__EXERCISE DIRECTIONS__
Leave the images aside and repeat the whole listing exactly.

"""

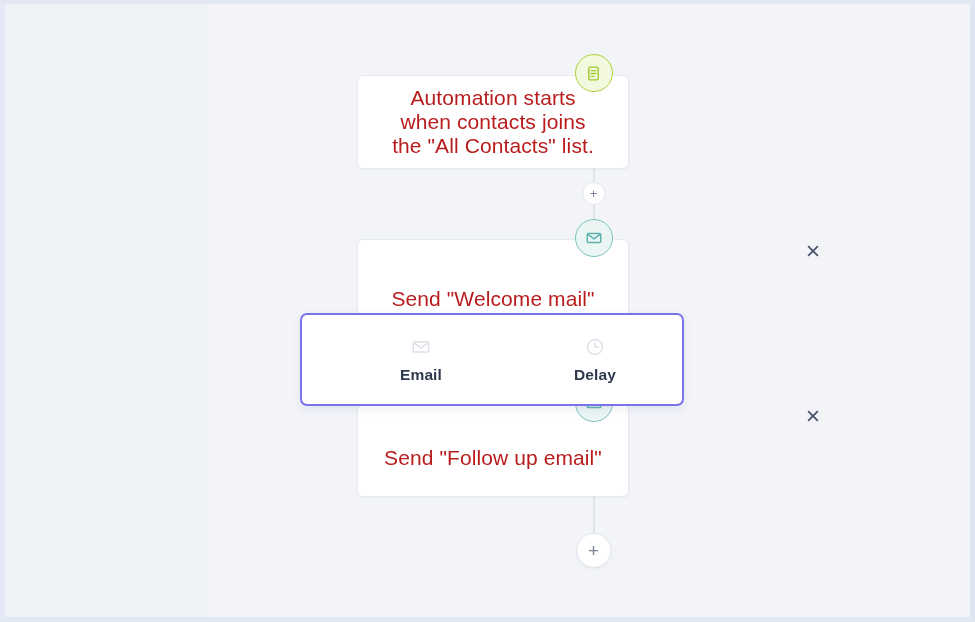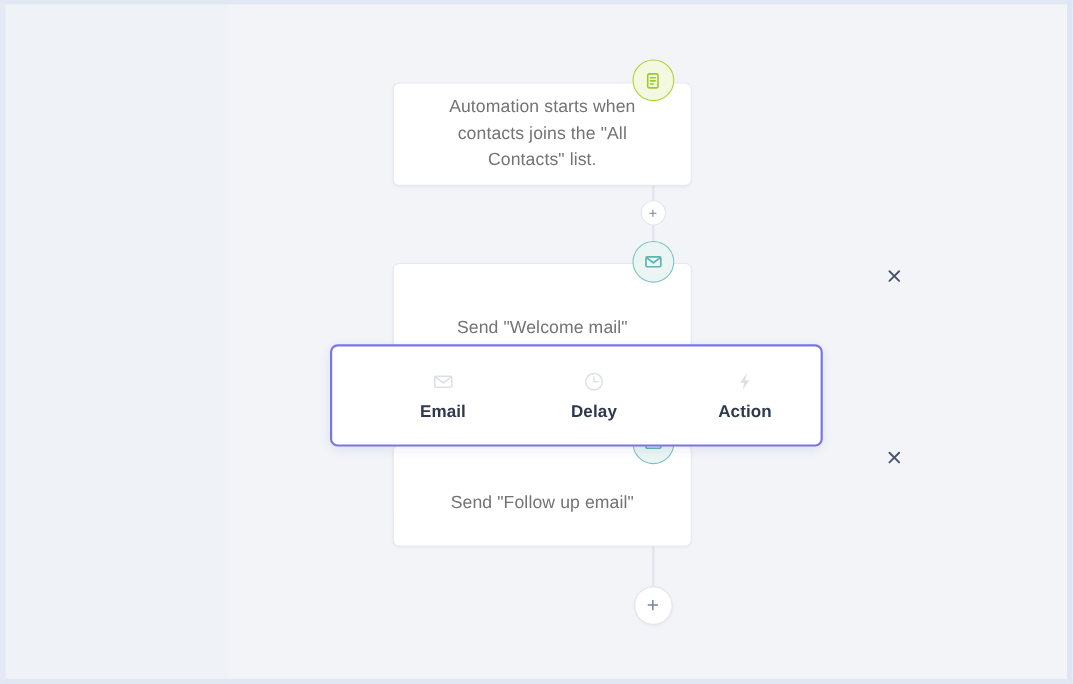--- a/index.html
+++ b/index.html
@@ -66,8 +66,8 @@
     box-shadow: 0 1px 2px rgba(40, 50, 80, 0.04);
   }
   .node-text {
-    color: #737373;
-    font-size: 16px;
+    color: #b91c1c;
+    font-size: 21px;
     line-height: 24px;
     text-align: center;
     padding: 0 26px;

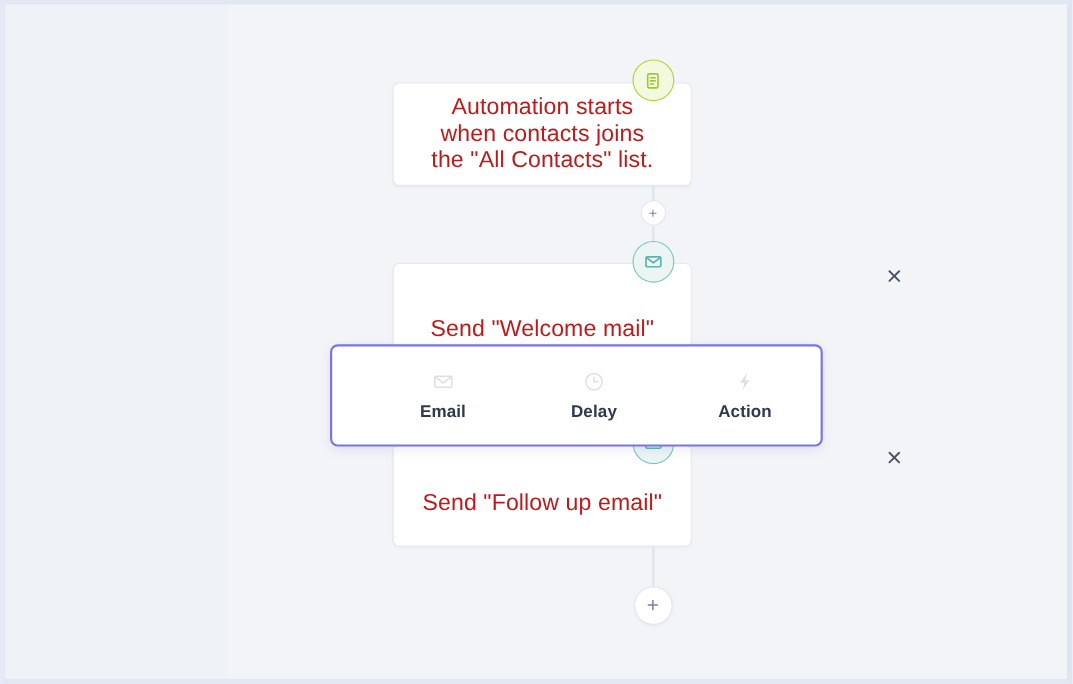--- a/index.html
+++ b/index.html
@@ -188,7 +188,7 @@
     position: absolute;
     left: 93px;
     top: 309px;
-    width: 448px;
+    width: 384px;
     height: 93px;
     background: #ffffff;
     border: 2px solid #7b74e8;

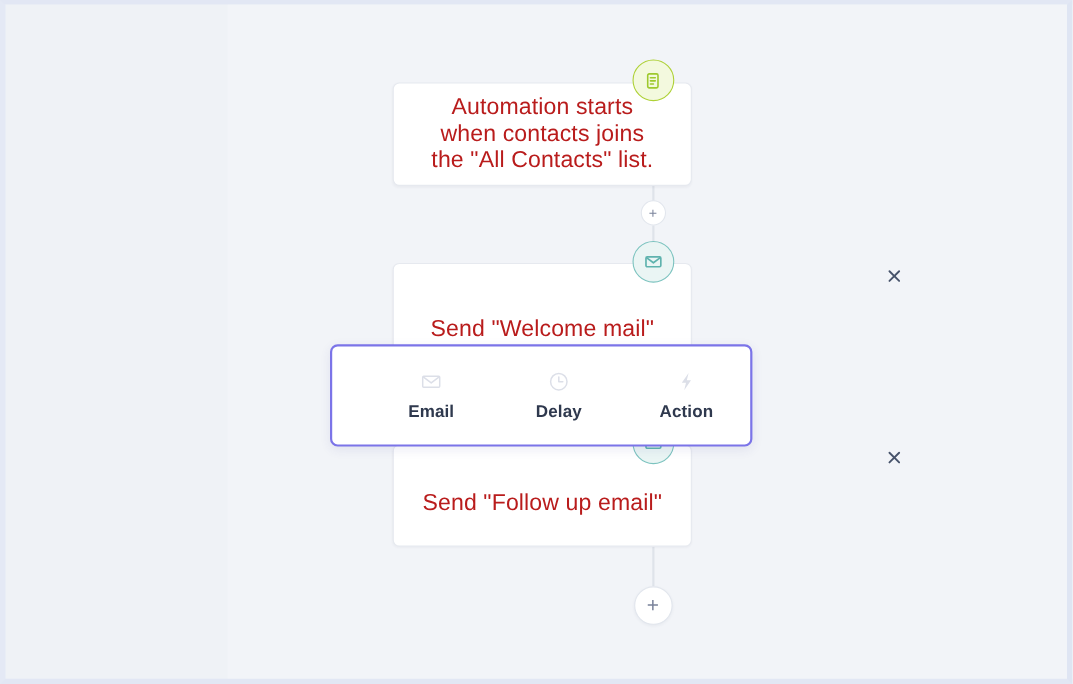--- a/index.html
+++ b/index.html
@@ -311,14 +311,6 @@
         </div>
 
 
-        <div class="menu-item">
-          <span class="menu-icon">
-            <svg width="20" height="20" viewBox="0 0 22 22" fill="none">
-              <path d="M13.2 2.4L6.4 12.1H10.6L8.8 19.6L15.6 9.6H11.4L13.2 2.4Z" fill="#dcdfe8"></path>
-            </svg>
-          </span>
-          <span class="menu-label">Action</span>
-        </div>
 
       </div>
 

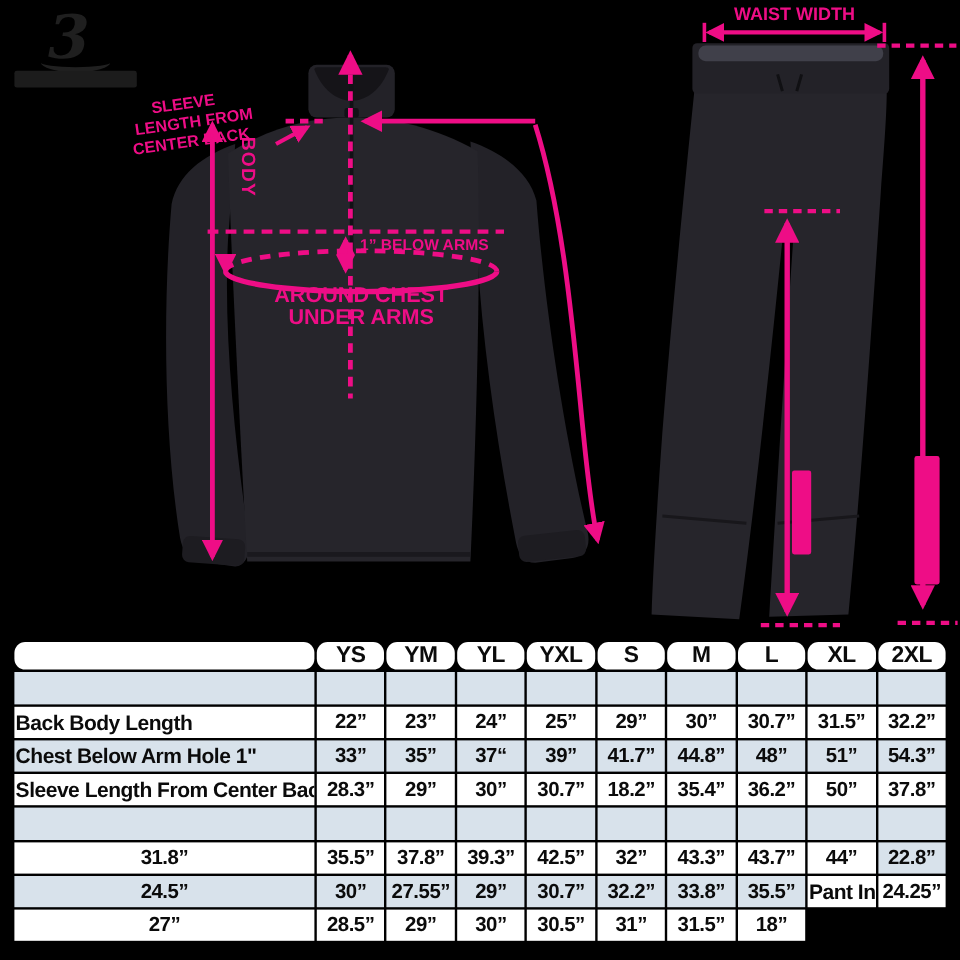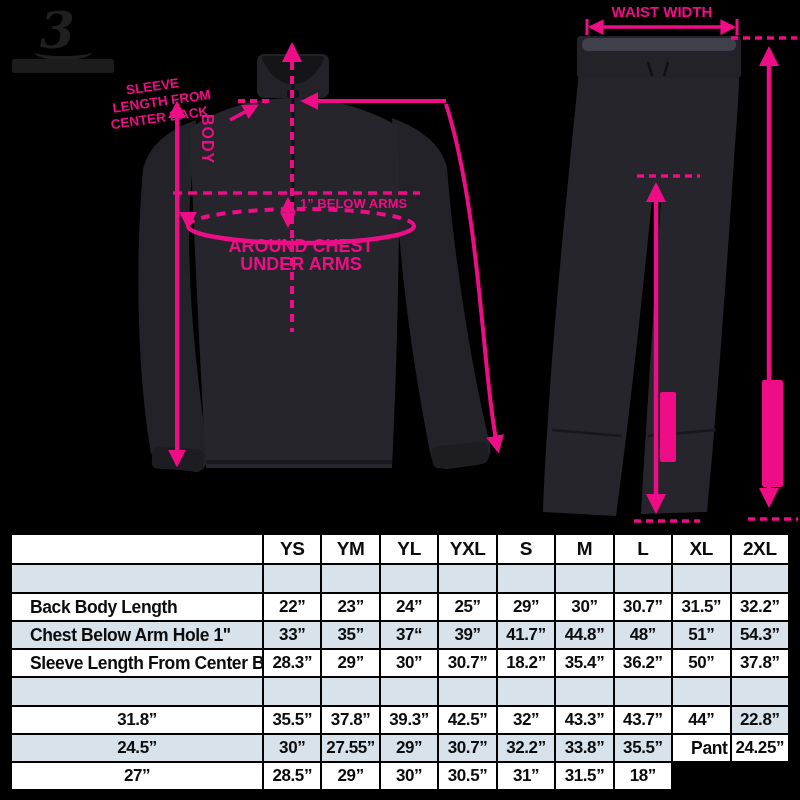--- a/index.html
+++ b/index.html
@@ -20,7 +20,7 @@
               grid-template-columns:250px repeat(9,1fr);gap:2px;}
   .c{background:#fff;color:#0b0b0b;font-weight:700;font-size:17px;letter-spacing:-0.4px;
      display:flex;align-items:center;justify-content:center;height:26px;white-space:nowrap;overflow:hidden;}
-  .hdr{font-size:19px;height:28px;}
+  .hdr{font-size:19px;height:23px;border-radius:9px;}
   .sp{height:27px;}
   .lab{justify-content:flex-start;padding-left:18px;font-size:17.5px;}
   .blu{background:#D8E2EB;}

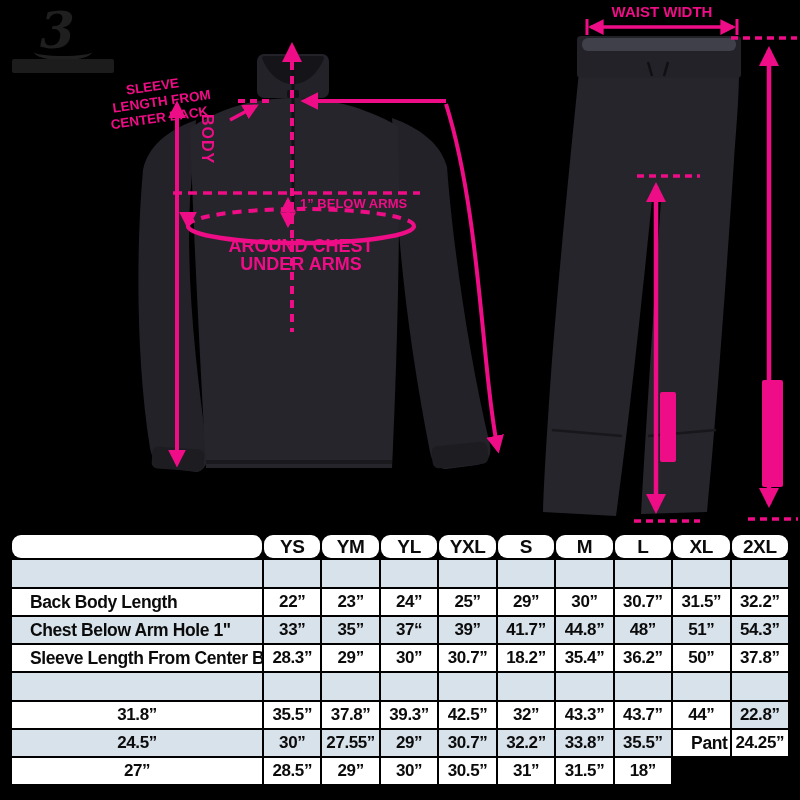--- a/index.html
+++ b/index.html
@@ -22,7 +22,7 @@
      display:flex;align-items:center;justify-content:center;height:26px;white-space:nowrap;overflow:hidden;}
   .hdr{font-size:19px;height:23px;border-radius:9px;}
   .sp{height:27px;}
-  .lab{justify-content:flex-start;padding-left:18px;font-size:17.5px;}
+  .lab{justify-content:flex-start;padding-left:1px;font-size:17.5px;}
   .blu{background:#D8E2EB;}
 </style>
 </head>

"""

__TASK ANSWER__
--- a/index.html
+++ b/index.html
@@ -66,8 +66,8 @@
     box-shadow: 0 1px 2px rgba(40, 50, 80, 0.04);
   }
   .node-text {
-    color: #737373;
-    font-size: 16px;
+    color: #b91c1c;
+    font-size: 21px;
     line-height: 24px;
     text-align: center;
     padding: 0 26px;

--- a/index.html
+++ b/index.html
@@ -188,7 +188,7 @@
     position: absolute;
     left: 93px;
     top: 309px;
-    width: 448px;
+    width: 384px;
     height: 93px;
     background: #ffffff;
     border: 2px solid #7b74e8;

--- a/index.html
+++ b/index.html
@@ -311,14 +311,6 @@
         </div>
 
 
-        <div class="menu-item">
-          <span class="menu-icon">
-            <svg width="20" height="20" viewBox="0 0 22 22" fill="none">
-              <path d="M13.2 2.4L6.4 12.1H10.6L8.8 19.6L15.6 9.6H11.4L13.2 2.4Z" fill="#dcdfe8"></path>
-            </svg>
-          </span>
-          <span class="menu-label">Action</span>
-        </div>
 
       </div>
 

--- a/index.html
+++ b/index.html
@@ -20,7 +20,7 @@
               grid-template-columns:250px repeat(9,1fr);gap:2px;}
   .c{background:#fff;color:#0b0b0b;font-weight:700;font-size:17px;letter-spacing:-0.4px;
      display:flex;align-items:center;justify-content:center;height:26px;white-space:nowrap;overflow:hidden;}
-  .hdr{font-size:19px;height:28px;}
+  .hdr{font-size:19px;height:23px;border-radius:9px;}
   .sp{height:27px;}
   .lab{justify-content:flex-start;padding-left:18px;font-size:17.5px;}
   .blu{background:#D8E2EB;}

--- a/index.html
+++ b/index.html
@@ -22,7 +22,7 @@
      display:flex;align-items:center;justify-content:center;height:26px;white-space:nowrap;overflow:hidden;}
   .hdr{font-size:19px;height:23px;border-radius:9px;}
   .sp{height:27px;}
-  .lab{justify-content:flex-start;padding-left:18px;font-size:17.5px;}
+  .lab{justify-content:flex-start;padding-left:1px;font-size:17.5px;}
   .blu{background:#D8E2EB;}
 </style>
 </head>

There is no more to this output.